The Federal Government has announed National Action Plan to end Gender Based Violence. Although, this is a step in the right direction, we need action now.
The global pandemic has created more isolation, economic stress, and widened the already-dangerous gender inequalities in Canada. Isolation has further put thousands of women, girls, trans, non-binary and BIPOC people at an all-time high risk of violence at home.

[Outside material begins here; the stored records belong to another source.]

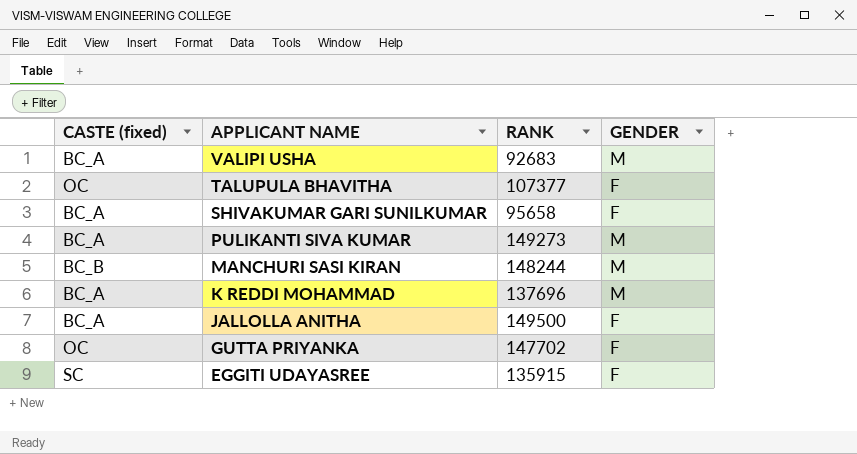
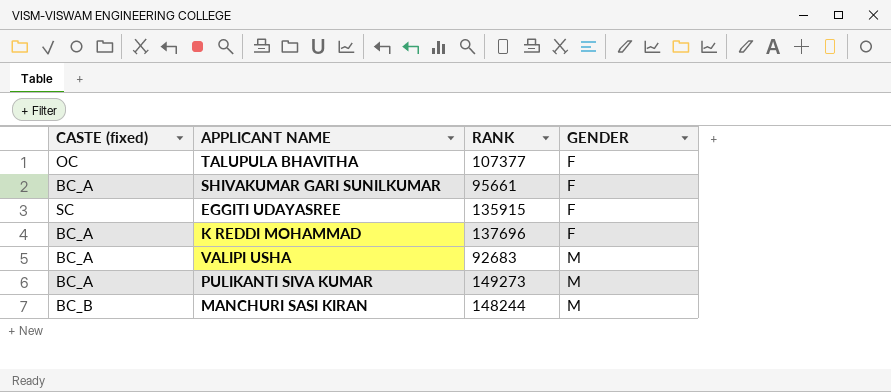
row order: APPLICANT NAME descending -> GENDER ascending
row JALLOLLA ANITHA: BC_A | 149500 | F -> none
row GUTTA PRIYANKA: OC | 147702 | F -> none
SHIVAKUMAR GARI SUNILKUMAR | RANK: 95658 -> 95661
K REDDI MOHAMMAD | GENDER: M -> F

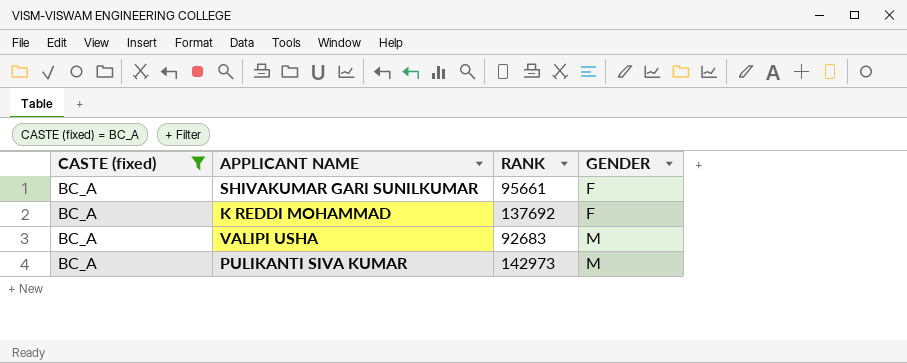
filter: none -> CASTE (fixed) = BC_A
K REDDI MOHAMMAD | RANK: 137696 -> 137692
PULIKANTI SIVA KUMAR | RANK: 149273 -> 142973

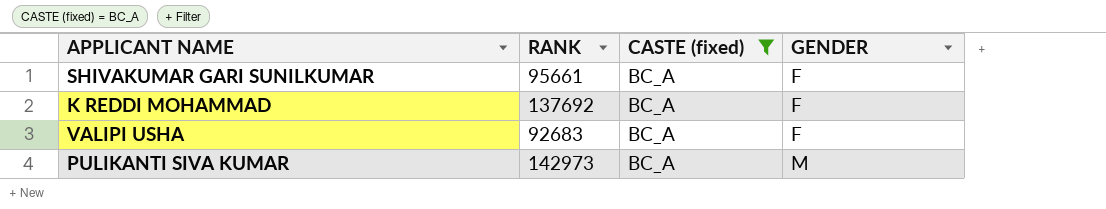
column CASTE (fixed) | position: 1 -> 3
VALIPI USHA | GENDER: M -> F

Women are suffering at home at the hands of their abusers right now.
Although this joint declaration is a good first step; survivors and people at risk can no longer afford to wait.
The National Action Plan to end Gender Based Violence needs to:
- consult experts from IPV support services, shelters, and organizations,
- ensure a collaborative response with municipal, provincial, and national governments,
- include organizational structures such as law enforcement, judicial systems, health care.
The government must build a bold action plan that:
- prevents violence through education and awareness;
- ensures the legal justice system responds to lived realities of women facing violence;
- increases access to services and protections for women living in fear;
- breaks down barriers to housing, employment and child care;
- invests in further supports for women to rebuild their lives.
As a Canadian citizen, I believe that the National Action Plan to End Gender-Based Violence needs to specifically include Intimate Partner Violence as a thread in hopes of supporting both survivors and potential future victims.
I stand with Interval House and advocates across Canada and call for a National Action Plan to End Gender-Based Violence.